● TO DO
Return all of the data exactly, with nothing left out but the pictures.

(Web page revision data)
● ● ● ● ● ● ●

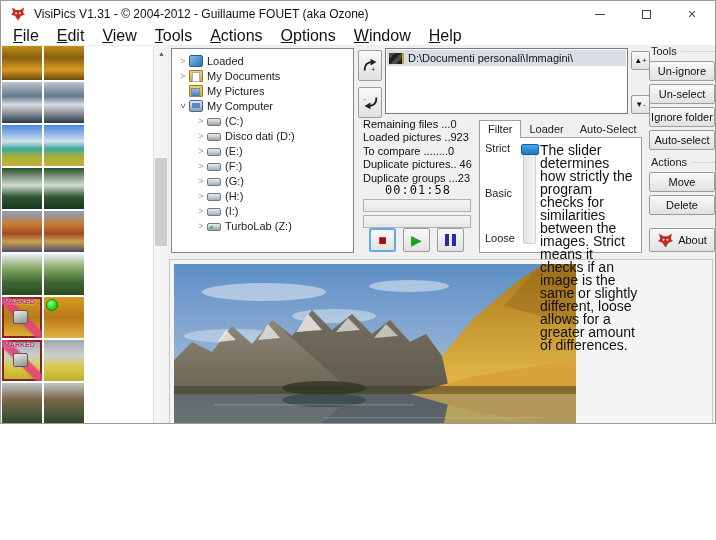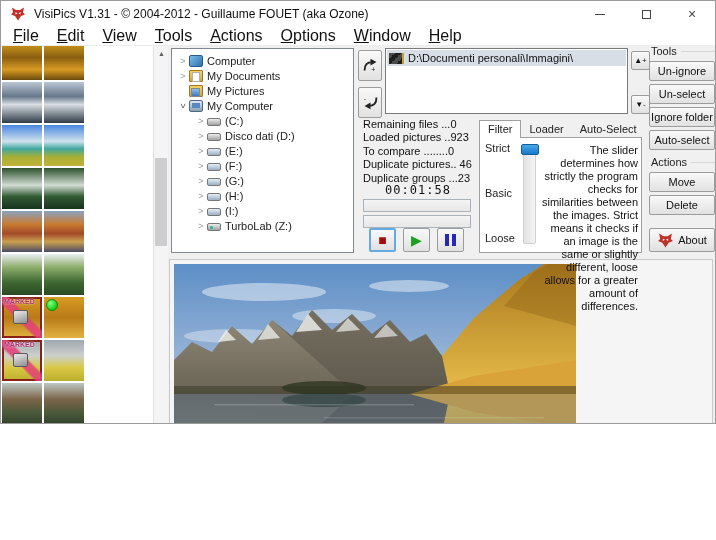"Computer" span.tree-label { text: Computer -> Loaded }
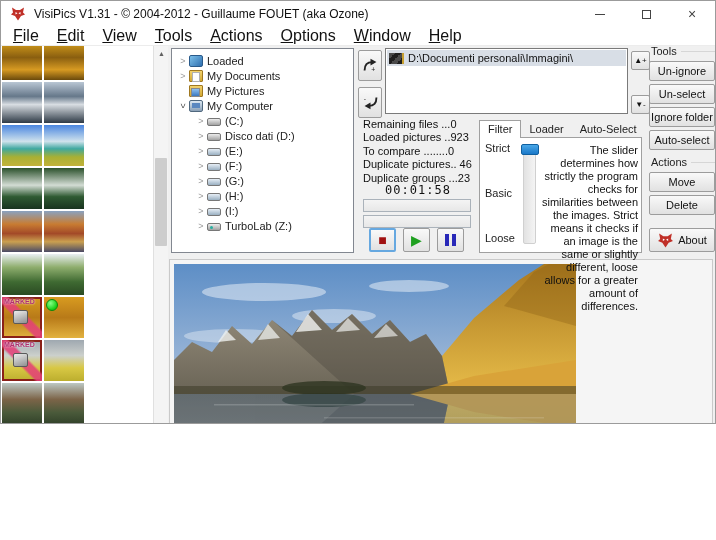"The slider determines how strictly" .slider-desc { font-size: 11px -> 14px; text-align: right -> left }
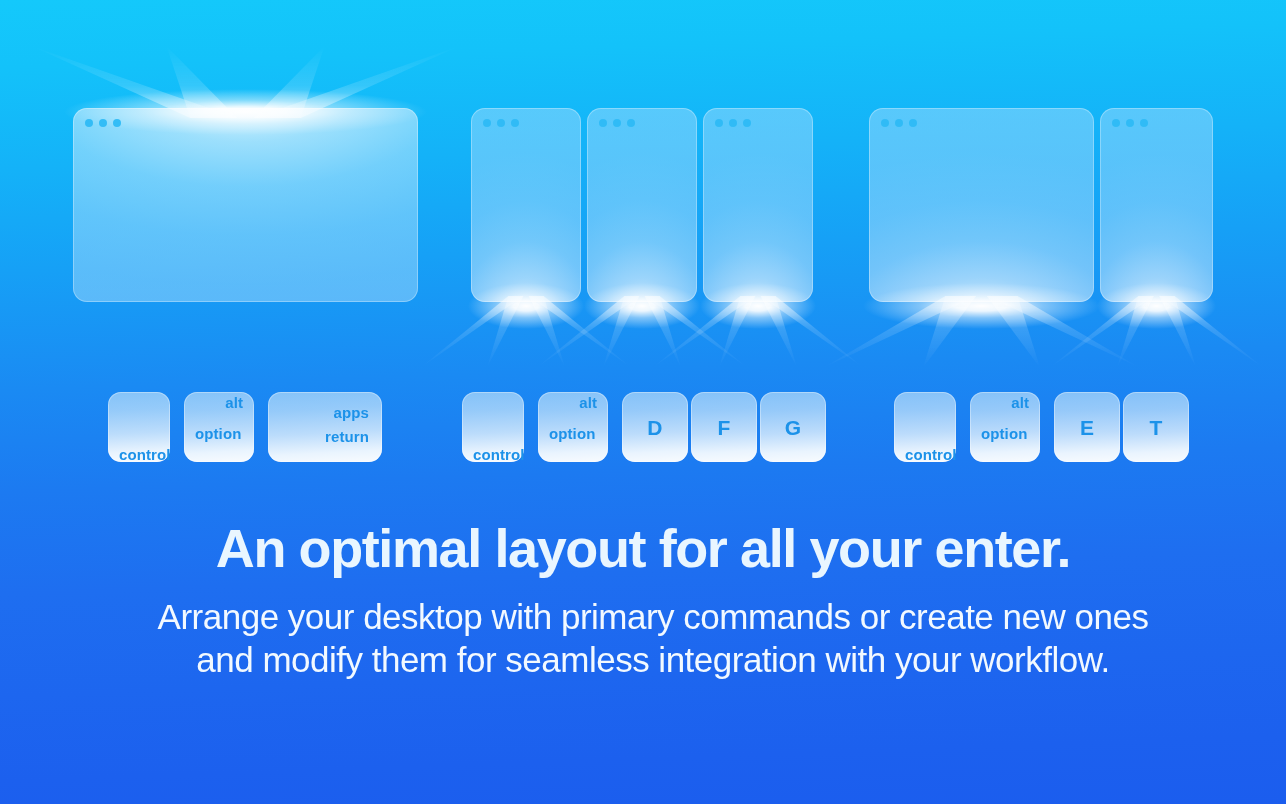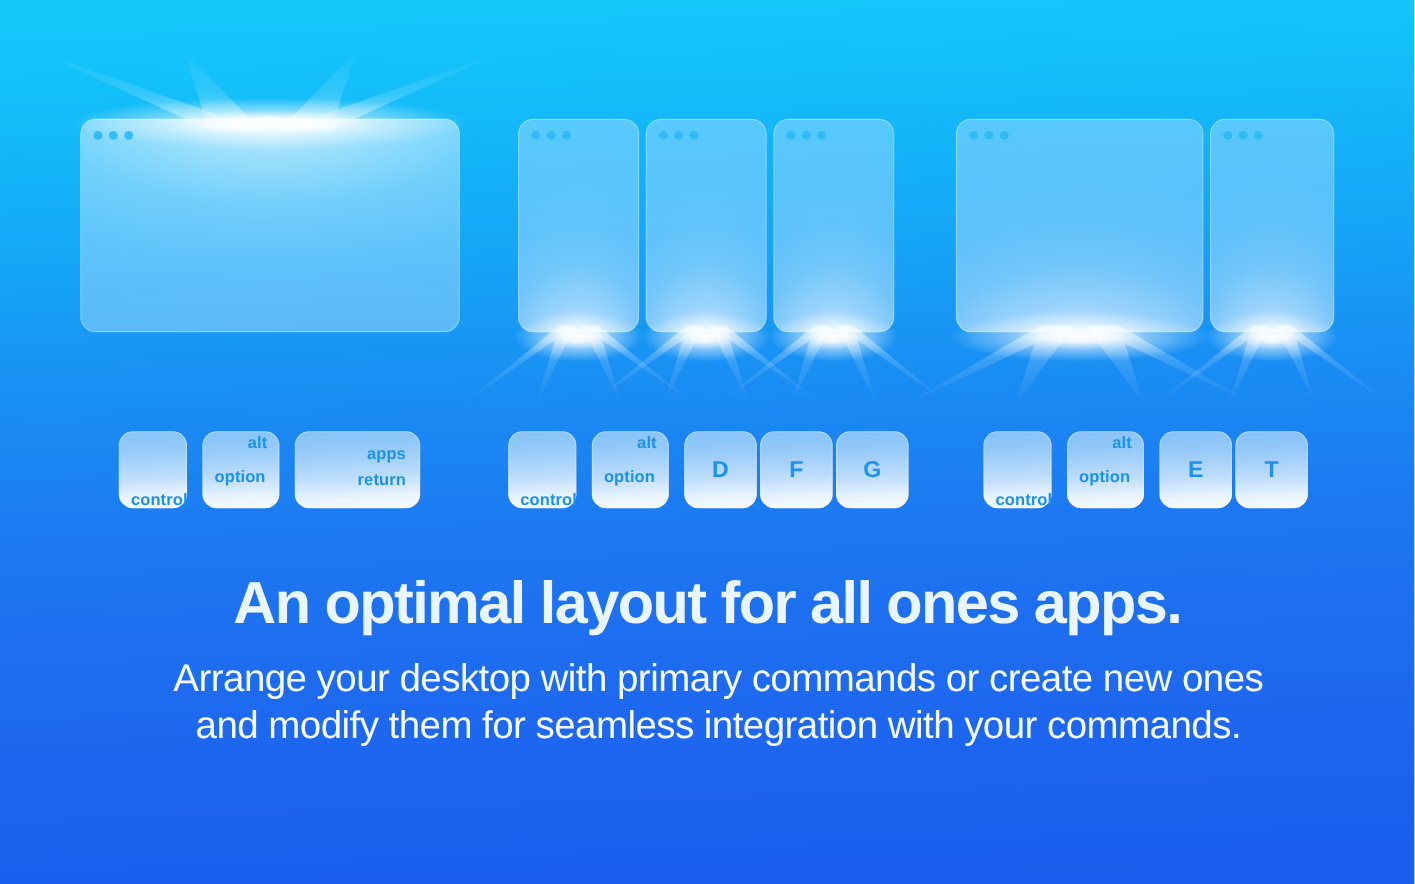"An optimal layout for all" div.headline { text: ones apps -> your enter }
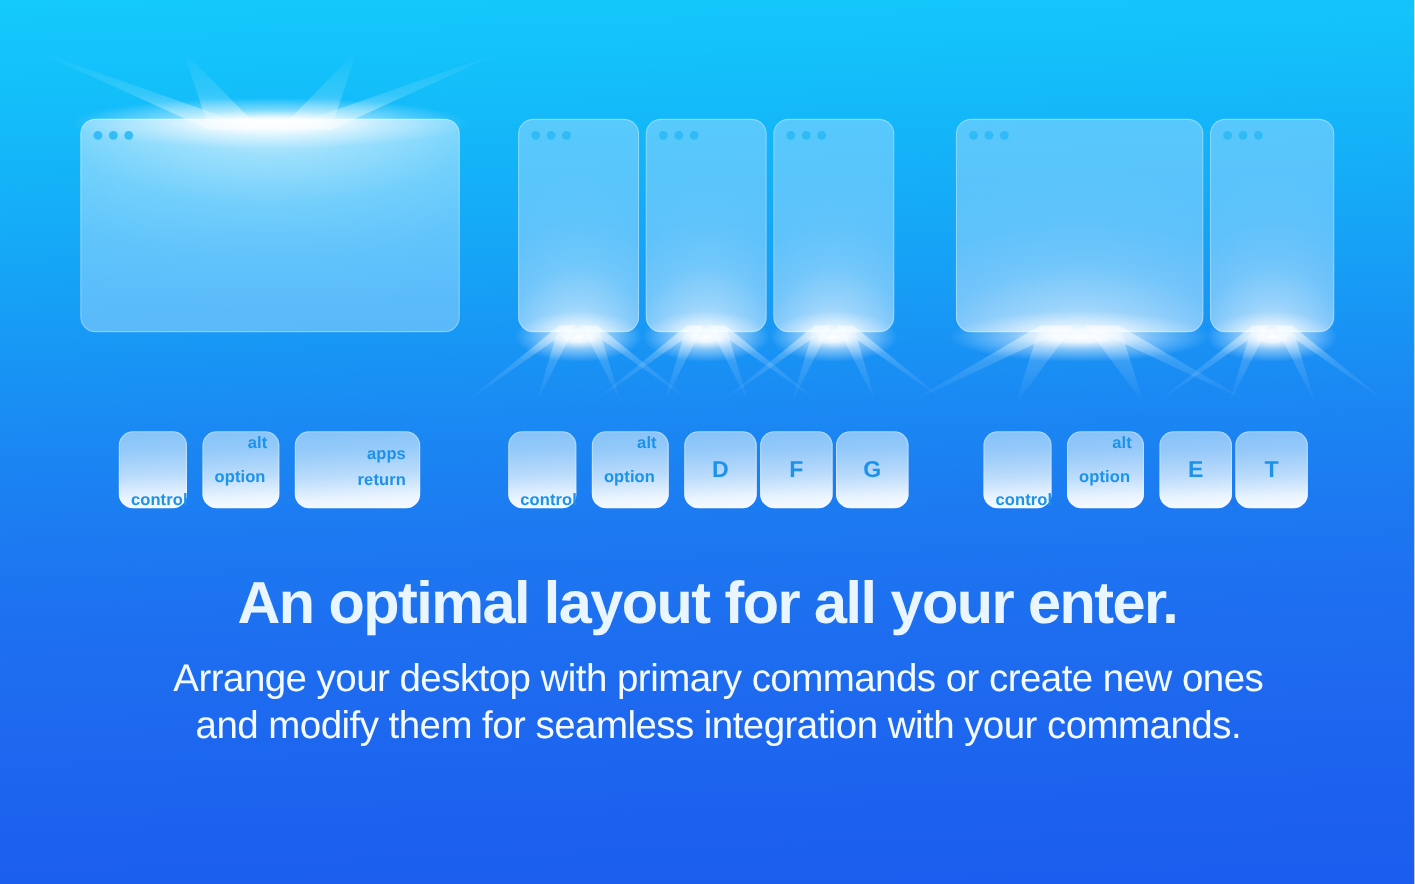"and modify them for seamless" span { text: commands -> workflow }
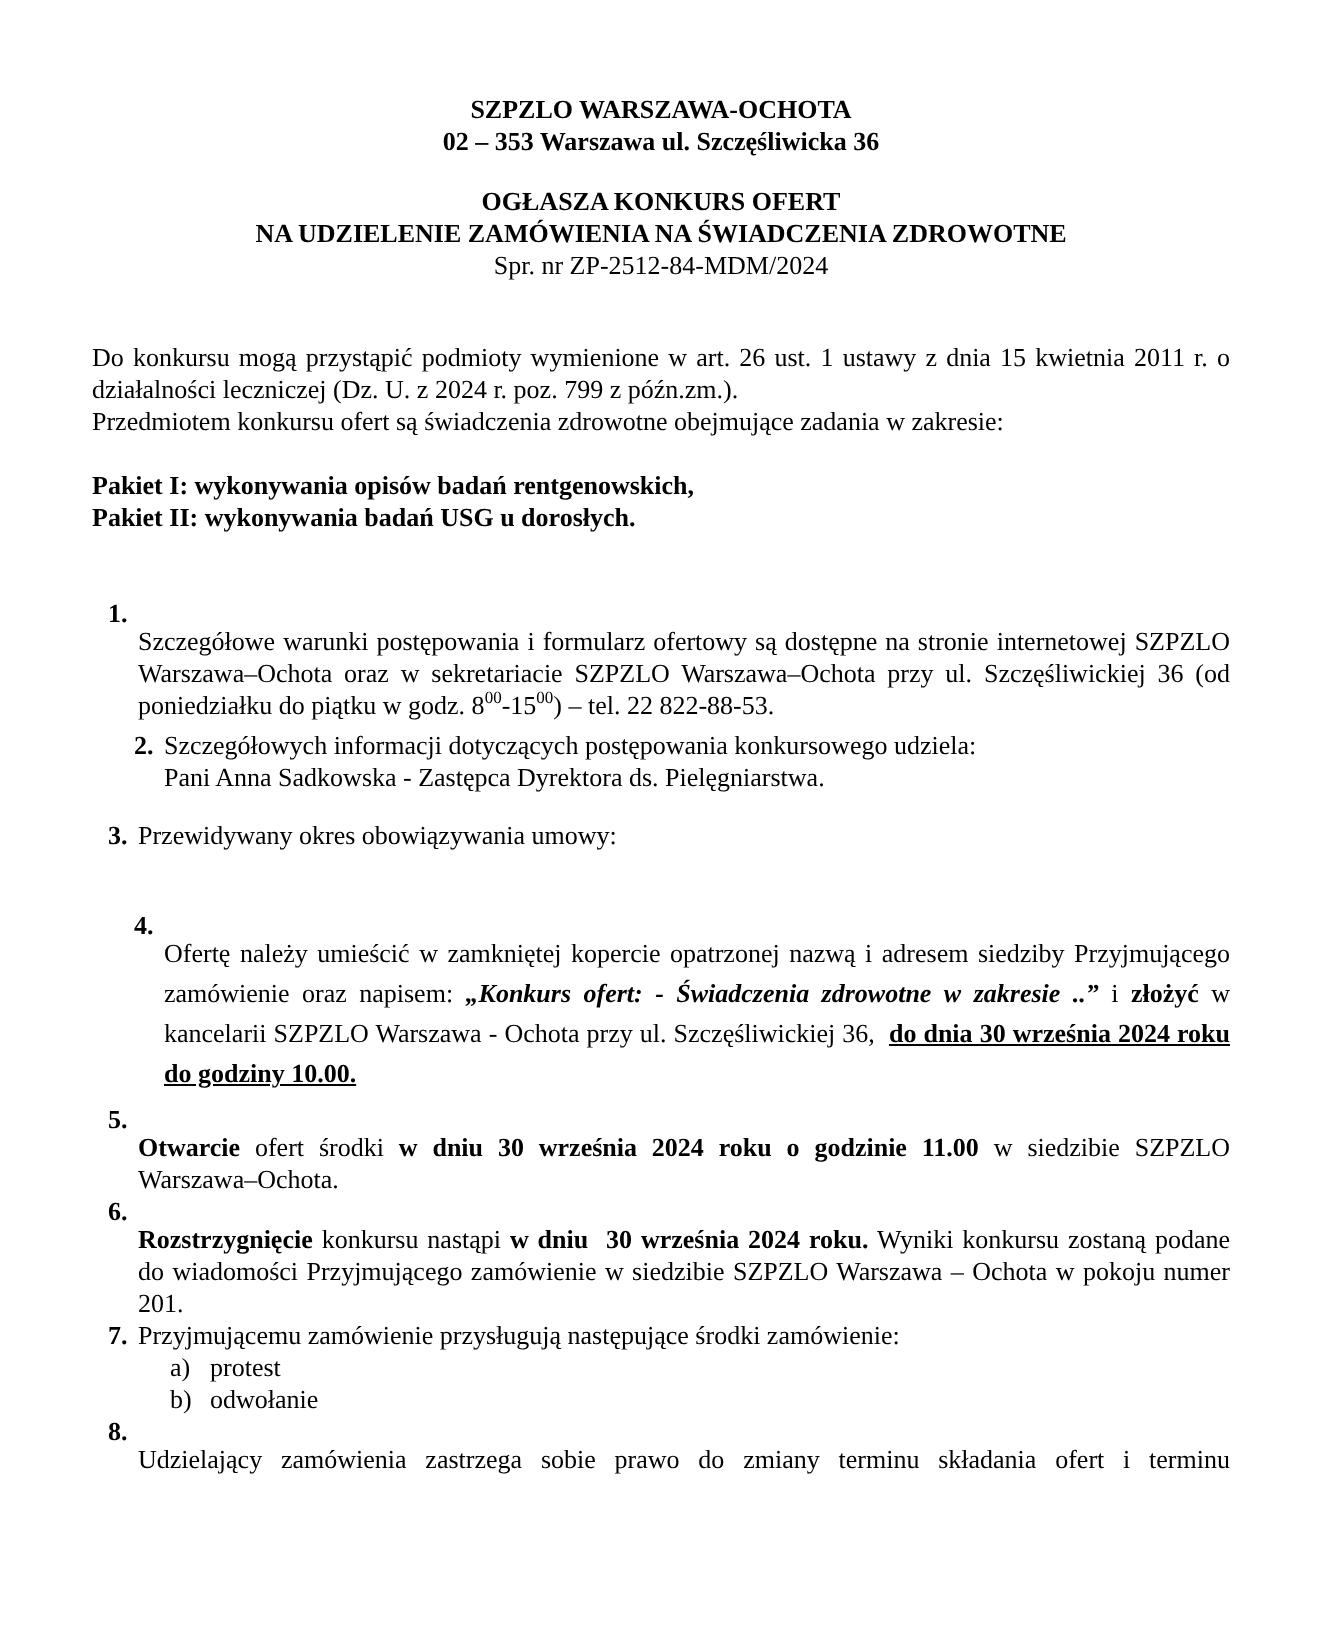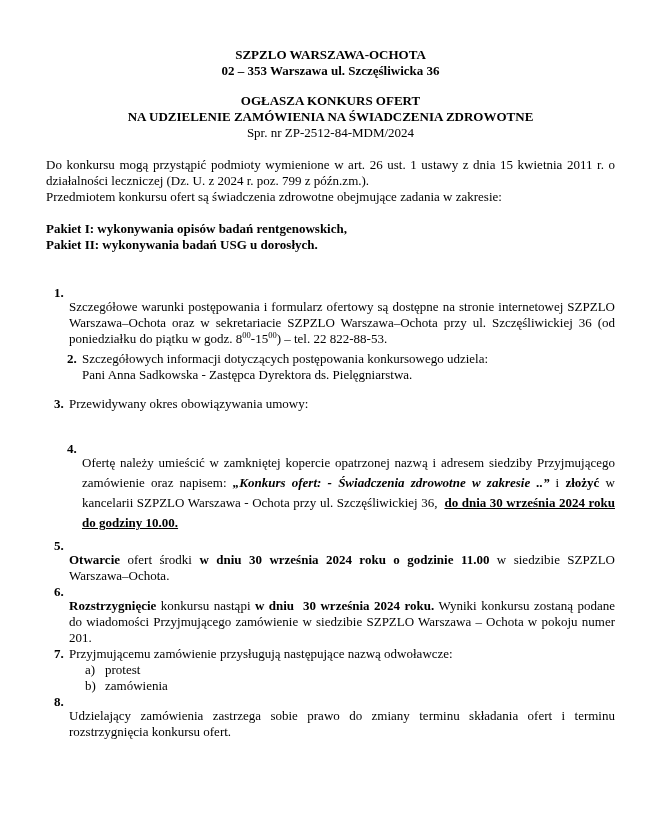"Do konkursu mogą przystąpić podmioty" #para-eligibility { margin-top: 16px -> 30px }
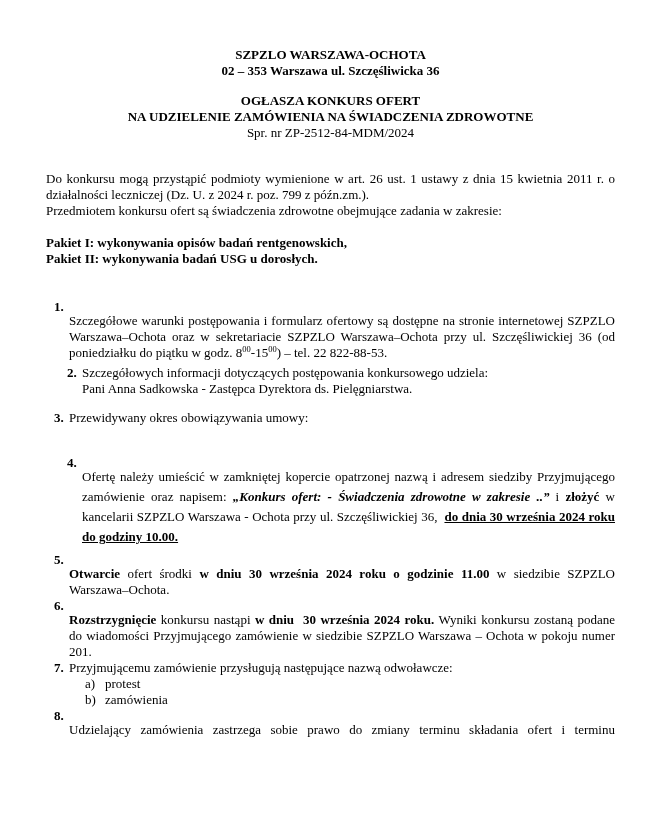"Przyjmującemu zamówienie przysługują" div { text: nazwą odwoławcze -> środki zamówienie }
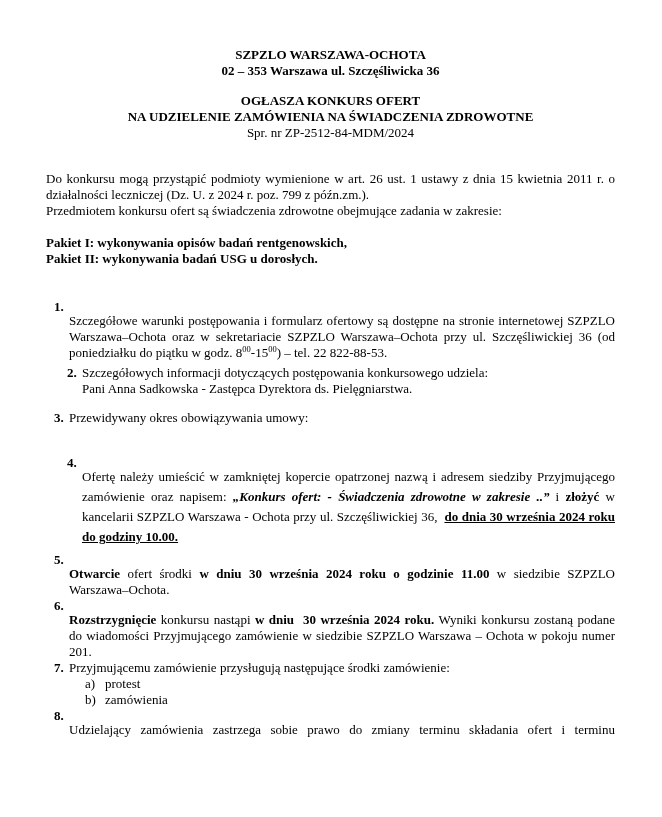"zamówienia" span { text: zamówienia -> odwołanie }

● ● ● ● ● ● ●

● EXPECTED ANSWER
"Computer" span.tree-label { text: Computer -> Loaded }
"The slider determines how strictly" .slider-desc { font-size: 11px -> 14px; text-align: right -> left }
"An optimal layout for all" div.headline { text: ones apps -> your enter }
"and modify them for seamless" span { text: commands -> workflow }
"Do konkursu mogą przystąpić podmioty" #para-eligibility { margin-top: 16px -> 30px }
"Przyjmującemu zamówienie przysługują" div { text: nazwą odwoławcze -> środki zamówienie }
"zamówienia" span { text: zamówienia -> odwołanie }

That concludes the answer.